South Korea Plans 120 GW Space Solar Project

23 Apr 2024  by pv-magazine   

Schematic of the system

Image: Korea Aerospace Research Institute, Space Solar Power and Wireless Transmission, Creative Commons License CC BY 4.

Scientists from South Korea’s Korea Aerospace Research Institute (KARI) and the Korea Electrotechnology Research Institute presented in a new paper the advancements of their Korean Space Solar Power Satellite (K-SSPS) project. Namely, they presented a conceptual design of the satellite, its end-of-life disposal method, and a first pilot system and experiment.

“The objective of Japan is to develop gigawatt-level space solar power satellites (SSPS) by 2050, and China aims at megawatt-level SSPS by 2035 and gigawatt-level satellites by 2050,” corresponding author, Joon-Min Choi, told pv magazine. “Although Korea entered the field of SBSP relatively late, it has made notable progress.

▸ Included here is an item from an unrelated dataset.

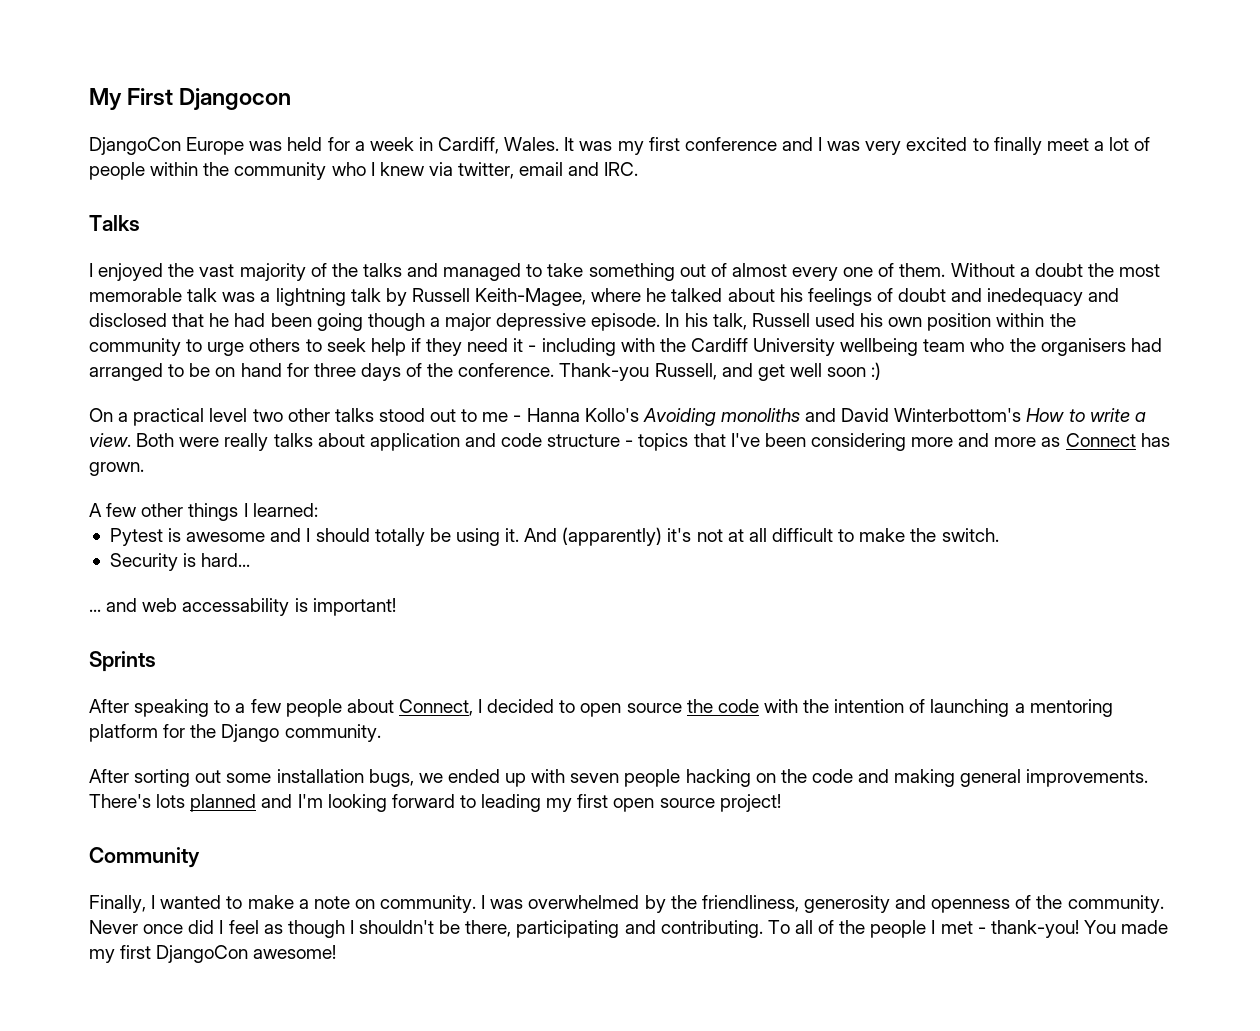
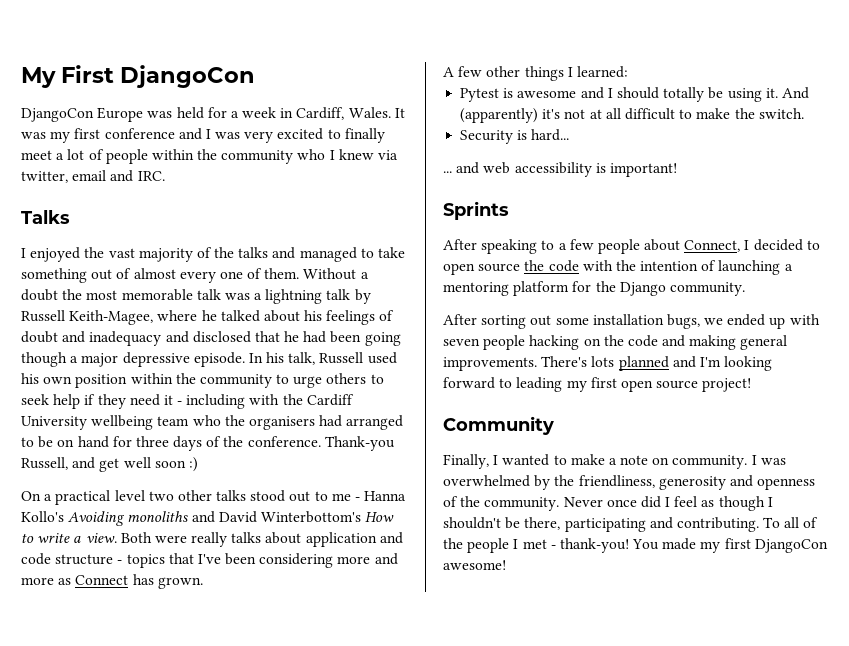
[179,88,292,110] Djangocon -> [120,65,256,88] DjangoCon
[987,288,1084,306] inedequacy -> [89,331,162,346] inadequacy
[182,598,290,616] accessability -> [514,162,592,177] accessibility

These advancements exemplify Korea’s commitment to achieving Space-Based Solar Power (SBSP) and contribute to the ongoing collective efforts in this field.”

As for the proposed design of the power-transmitting satellite, the group emphasized that it is “not derived from rigorous analyses but rather serves as system requirements for commercial viability.” Per this design, the system will have a mass of 10,000 tons and transmit microwave at a frequency of 5.8 GHz to Earth via a 1.0 km2 antenna. The microwaves can be converted on the ground to usable electricity via rectennas, which are special receiving antennas that are used for converting electromagnetic energy into direct current (DC).

The system is planned to have two solar array wings of 2.2 km × 2.7 km each. It will use 4,000 sub-solar arrays of 10 m × 270 m, made out of thin film roll-out, with a system power efficiency of 13.5%. On the ground, the researchers propose to place 60 rectennas with a diameter of 4 km along the Korean Demilitarized Zone (DMZ). In that case, 60 satellites will have to correspond to the 60 rectennas.

“If each rectenna could generate 2 GW, the total power collected would be 120 GW, providing approximately 1 TWh of electricity per year,” they said. “This amount exceeds South Korea’s electricity consumption in 2021 (0.5334 TWh) and surpasses the combined electricity consumption of South and North Korea for a certain period of time.”

Based on previous literature, with a lifetime of 30 years, such a structure could provide electricity at a price of $0.03/kWh. Per the proposal, the satellite bus will first get into the Low Earth Orbit (LEO), where the main structure and the solar arrays will be installed. After conducting some tests, harvested energy will power the K-SSPS journey from the LEO to the geostationary orbit (GEO).

Life of the proposed pilot

Image: Korea Aerospace Research Institute, Space Solar Power and Wireless Transmission, CC BY 4.0 DEED

The disposal method proposed is to intentionally collide the structure at the end of its lifetime into the lunar surface, preferably on the rear side of the Moon. This will ensure the complete removal of its debris from space while also potentially recycling valuable materials for future lunar colony residents.

“As we stand on the verge of commercialization, it becomes imperative to scrutinize and illuminate the inherent weaknesses of SBSP and devise effective solutions or mitigation strategies,” the group said. “Of paramount importance is the necessity to articulate a comprehensive disposal methodology for the mega-size structures associated with SBSP. This substantiation is crucial for justifying the development of SBSP.”

According to the researchers, a pilot system aimed at validating power transmission capabilities and verifying the functionality of deployable/expandable devices can be realized in Korea already in the 2020s. The proposed pilot consists of two small 60 × 60 × 80 cm satellites, each with a mass of 120 kg. One of those will act as an electric power transmitter, while the other satellite serves as a receiver.

“The total solar panel area of the power transmission satellite is not sufficient to continuously transfer the power generated by the Sun, despite the solar panels providing a minimum of 0.39 kW of power,” they said. “To overcome this limitation, the power transmission satellite is equipped with two additional batteries, each weighing 4 kg, allowing for the storage of as much solar energy as possible before transmitting the power to the power reception satellite.”

They also explained the input power of the transmitter will be 8.6 kW, while the output power of the transmitter will be 3.44 kW. They calculated the average output power for different distances, ranging from 100 m to 1,000 m. Per their calculation, for 100 meters, the output load is 162 watts, while for 1,000 meters, it can be as low as 0.12 watts.

In 2019, the KARI set a goal of developing a LEO Space Solar Power Test Satellite by 2040 and a GEO SSPS by 2050. Those goals were also adopted in 2022 by the “KARI Technology Strategy.” The current developments were presented in “Case studies on space solar power in Korea,” published on Space Solar Power and Wireless Transmission.